He opened his mouth, then closed it. His eyes darted to the side. To Senior Chief Bowen.
“Senior Chief Bowen suggested we simplify the protocol,” Graham whispered. “But Captain Barrett felt multiple frequencies provided better security.”
I turned to Barrett. He was staring at the floor.
“Captain,” I said. “Why did you prioritize theoretical operational security over practical communication effectiveness?”
He didn’t answer.
“Because that’s how we’ve always done it,” he finally whispered.
“That’s how we’ve always done it,” I repeated. The phrase was a tombstone epitaph. “That sentence has killed more sailors than any enemy weapon.”
A knock on the door broke the heavy silence. Major Holly Pierce, my JSOC liaison, entered with a security team.

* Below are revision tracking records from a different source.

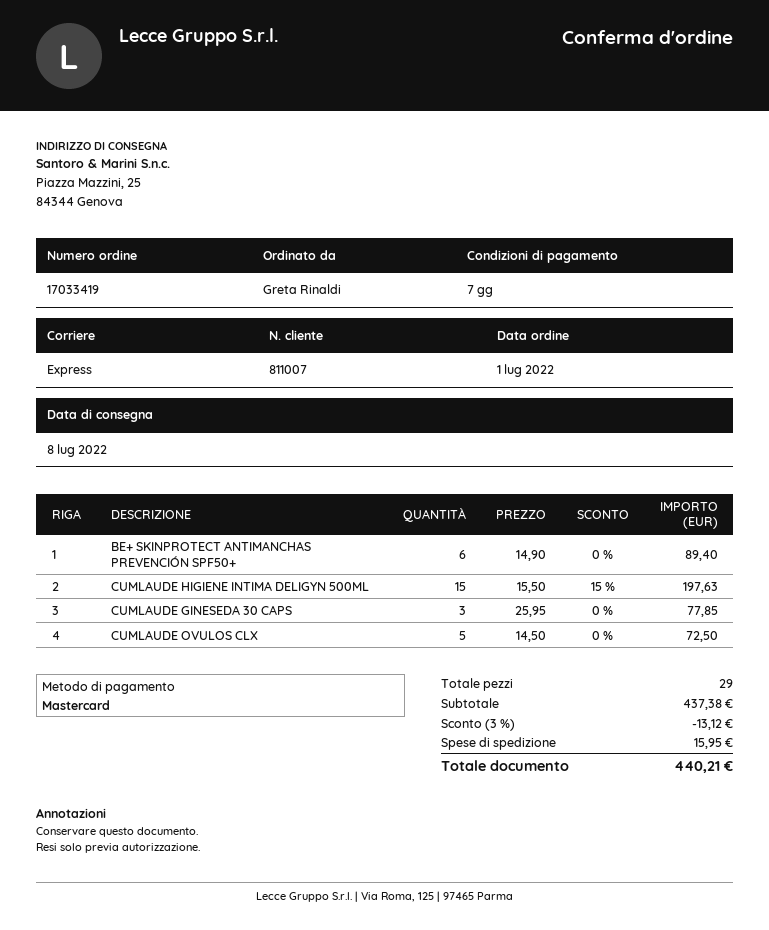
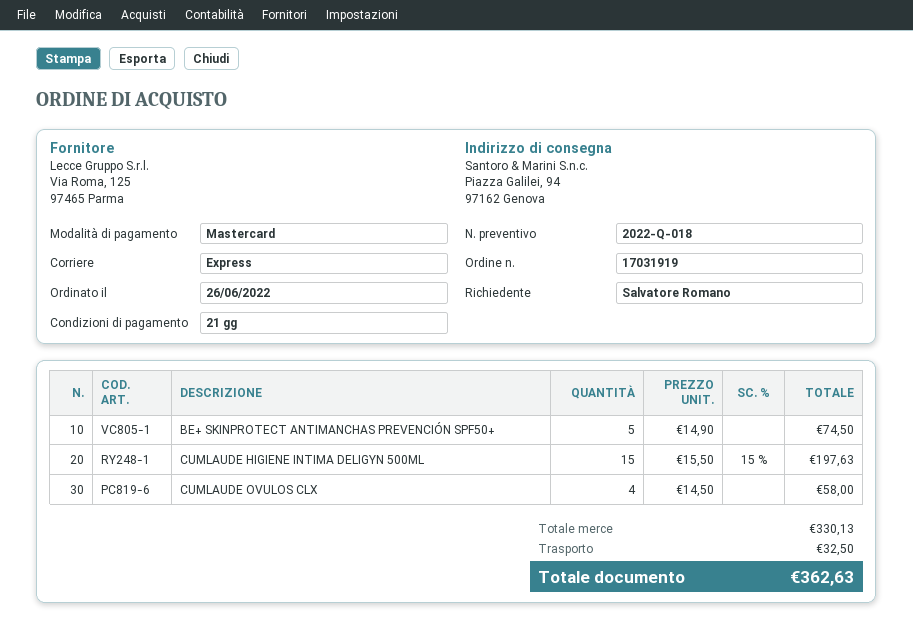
order number: 17033419 -> 17031919
order date: 2022-07-01 -> 2022-06-26
payment terms: 7 days -> 21 days
ordered by: Greta Rinaldi -> Salvatore Romano
ship to: Piazza Mazzini, 25, 84344 Genova -> Piazza Galilei, 94, 97162 Genova
BE+ SKINPROTECT ANTIMANCHAS PREVENCIÓN SPF50+: 6 x 14.90 = 89.40 -> 5 x 14.90 = 74.50
CUMLAUDE GINESEDA 30 CAPS: 3 x 25.95 = 77.85 -> none
CUMLAUDE OVULOS CLX: 5 x 14.50 = 72.50 -> 4 x 14.50 = 58.00
subtotal: 437.38 -> 330.13
discount: 3% = 13.12 -> none
shipping: 15.95 -> 32.50
total: 440.21 -> 362.63

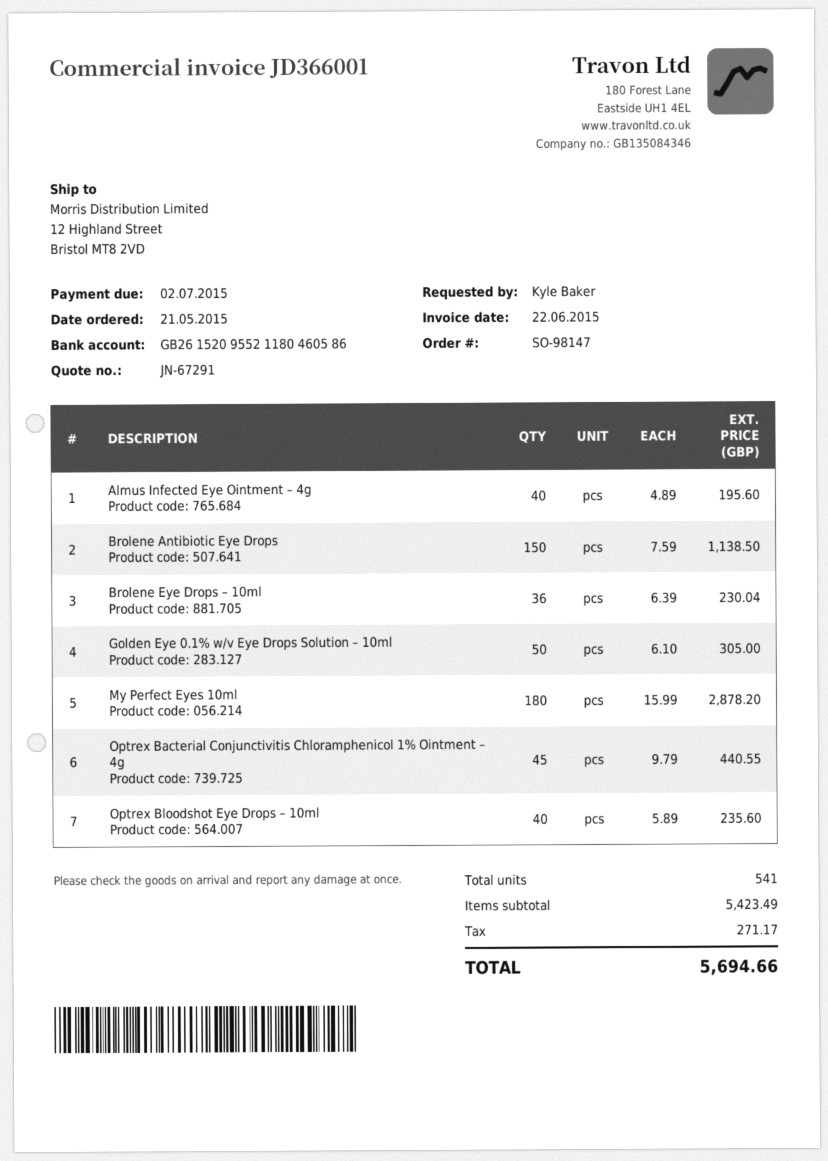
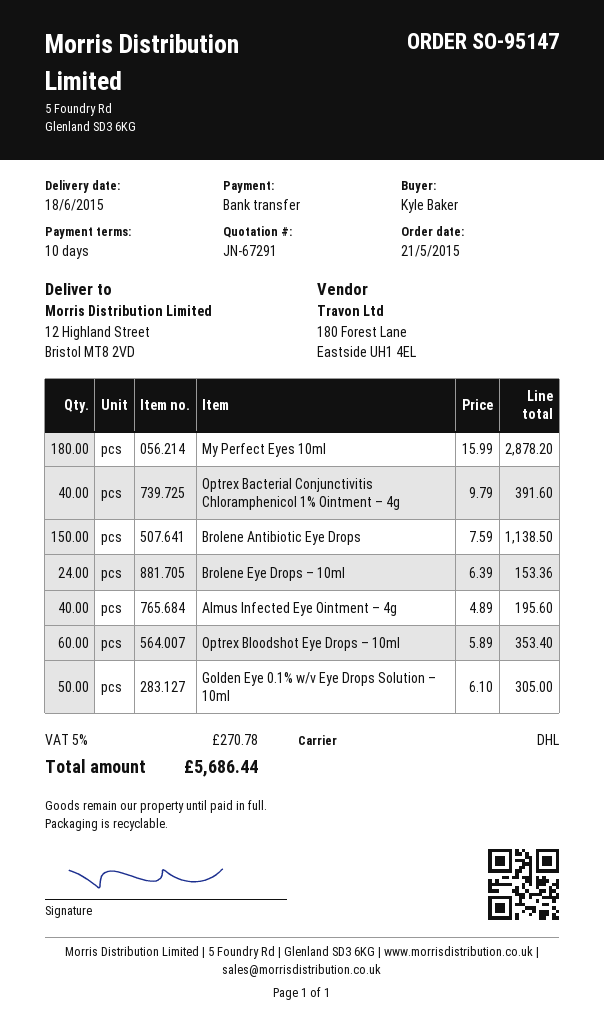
order number: SO-98147 -> SO-95147
Brolene Eye Drops – 10ml: 36 x 6.39 = 230.04 -> 24 x 6.39 = 153.36
Optrex Bacterial Conjunctivitis Chloramphenicol 1% Ointment – 4g: 45 x 9.79 = 440.55 -> 40 x 9.79 = 391.60
Optrex Bloodshot Eye Drops – 10ml: 40 x 5.89 = 235.60 -> 60 x 5.89 = 353.40
tax: 271.17 -> 270.78
total: 5694.66 -> 5686.44

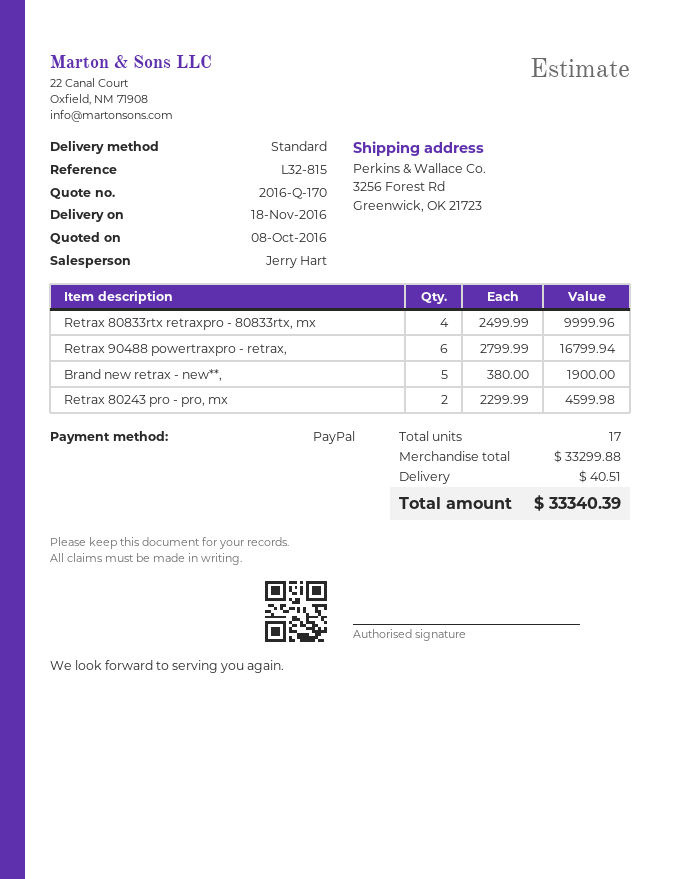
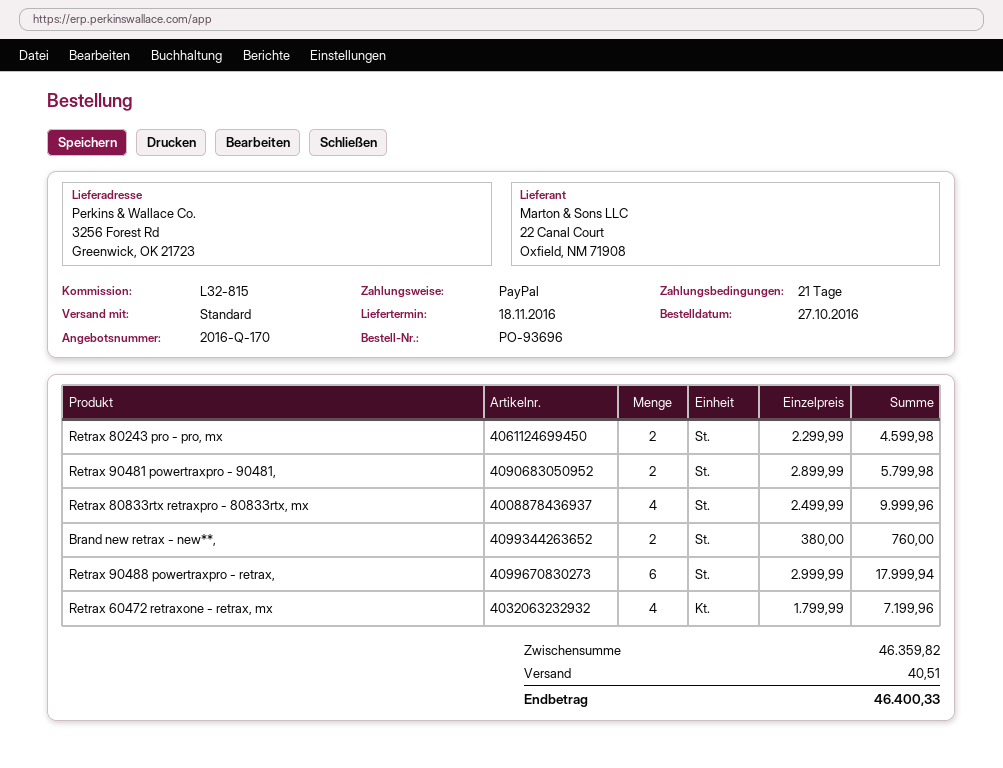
Retrax 90488 powertraxpro - retrax,: 6 x 2799.99 = 16799.94 -> 6 x 2999.99 = 17999.94
Brand new retrax - new**,: 5 x 380.00 = 1900.00 -> 2 x 380.00 = 760.00
Retrax 90481 powertraxpro - 90481,: none -> 2 x 2899.99 = 5799.98
Retrax 60472 retraxone - retrax, mx: none -> 4 x 1799.99 = 7199.96
subtotal: 33299.88 -> 46359.82
total: 33340.39 -> 46400.33

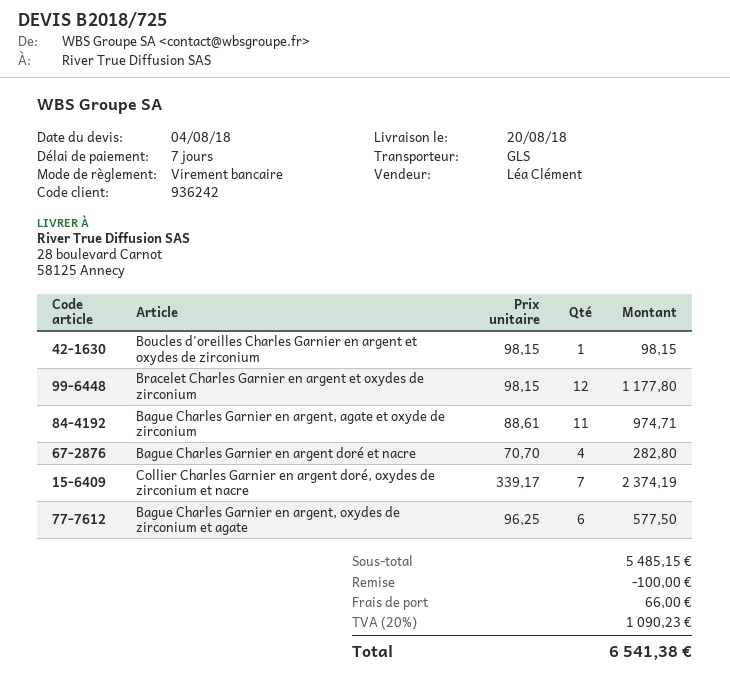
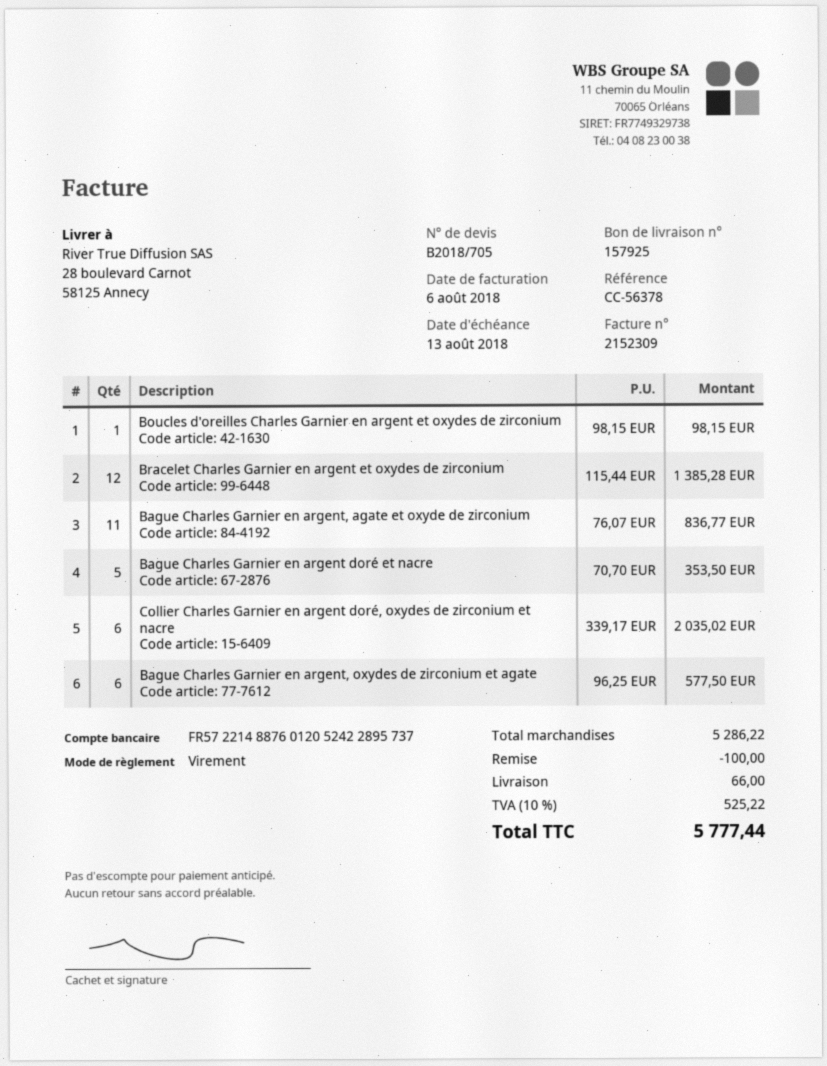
quote number: B2018/725 -> B2018/705
Bracelet Charles Garnier en argent et oxydes de zirconium: 12 x 98.15 = 1177.80 -> 12 x 115.44 = 1385.28
Bague Charles Garnier en argent, agate et oxyde de zirconium: 11 x 88.61 = 974.71 -> 11 x 76.07 = 836.77
Bague Charles Garnier en argent doré et nacre: 4 x 70.70 = 282.80 -> 5 x 70.70 = 353.50
Collier Charles Garnier en argent doré, oxydes de zirconium et nacre: 7 x 339.17 = 2374.19 -> 6 x 339.17 = 2035.02
subtotal: 5485.15 -> 5286.22
tax: 20% = 1090.23 -> 10% = 525.22
total: 6541.38 -> 5777.44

“Colonel Burke,” Pierce said sharply, snapping a salute. “The security team is ready to begin lockdown procedures.”
Colonel.
The word rippled through the room. Not a contractor. Not a civilian observer. A full-bird Colonel.
“Thank you, Major,” I said.
I looked at Barrett. “For those wondering, yes, I am Colonel Diana Burke, JSOC Commander. I’ve been conducting this assessment for six months. And Captain… you failed.”
I walked to the front of the room, standing where Barrett had stood when he mocked me.
“Some of you laughed,” I said softly. “Some of you said nothing. And that is exactly the problem. The culture that allows you to mock someone you think is beneath you is the same culture that ignores valid concerns from junior officers. And that culture is killing your friends.”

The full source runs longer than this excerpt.